[[ THE RECORDS, beginning ]]

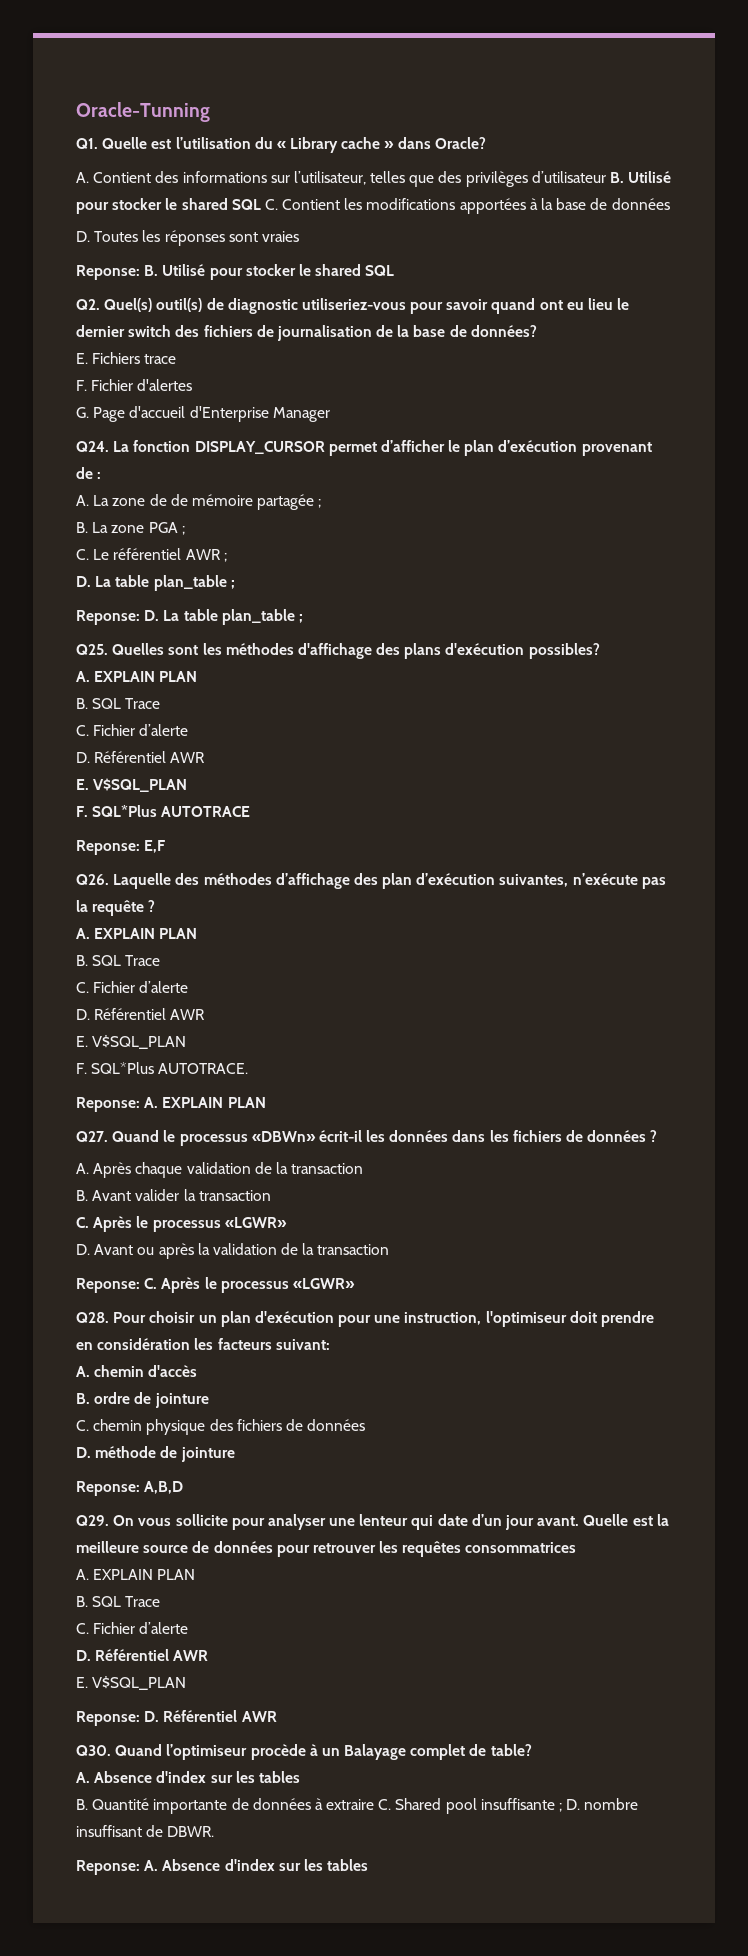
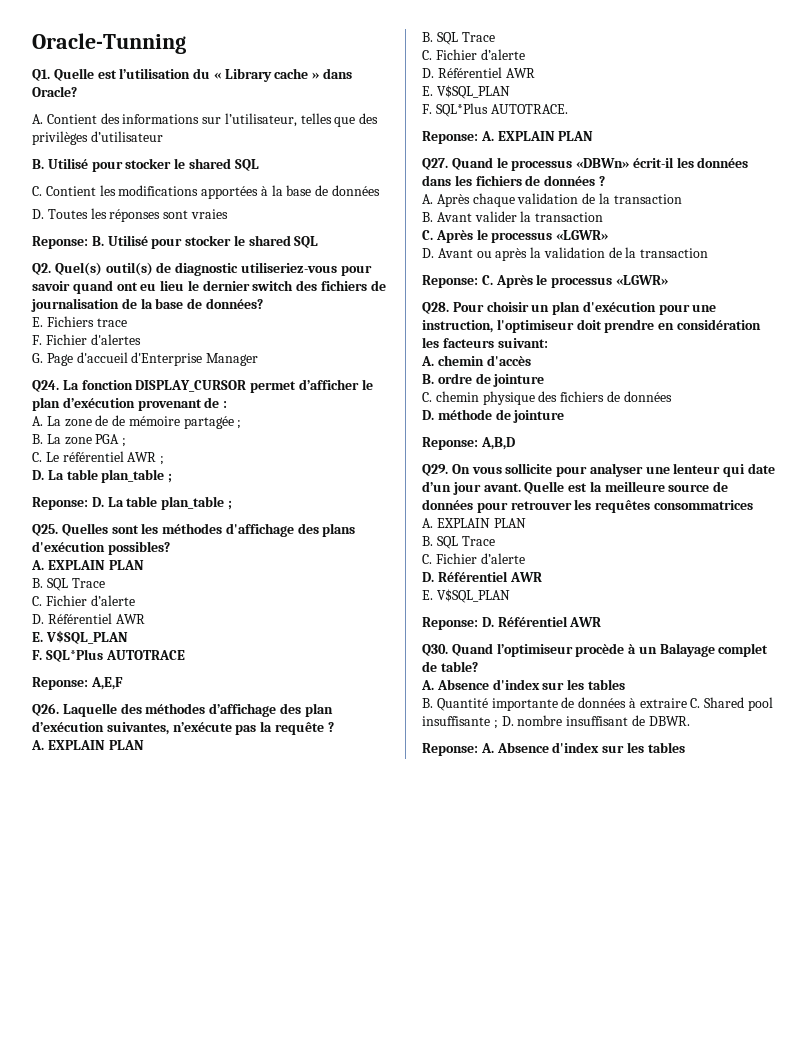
- A. Contient des informations sur l’utilisateur, telles que des privilèges d’utilisateur B. Utilisé pour stocker le shared SQL C. Contient les modifications apportées à la base de données
+ A. Contient des informations sur l’utilisateur, telles que des privilèges d’utilisateur
+ B. Utilisé pour stocker le shared SQL
+ C. Contient les modifications apportées à la base de données
- Reponse: E,F
+ Reponse: A,E,F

[[ THE RECORDS, end ]]

> **YOUR GOAL**
The records above should be repeated exactly, with no pictures in the copy.

> **SOLVED EXERCISE**
- A. Contient des informations sur l’utilisateur, telles que des privilèges d’utilisateur B. Utilisé pour stocker le shared SQL C. Contient les modifications apportées à la base de données
+ A. Contient des informations sur l’utilisateur, telles que des privilèges d’utilisateur
+ B. Utilisé pour stocker le shared SQL
+ C. Contient les modifications apportées à la base de données
- Reponse: E,F
+ Reponse: A,E,F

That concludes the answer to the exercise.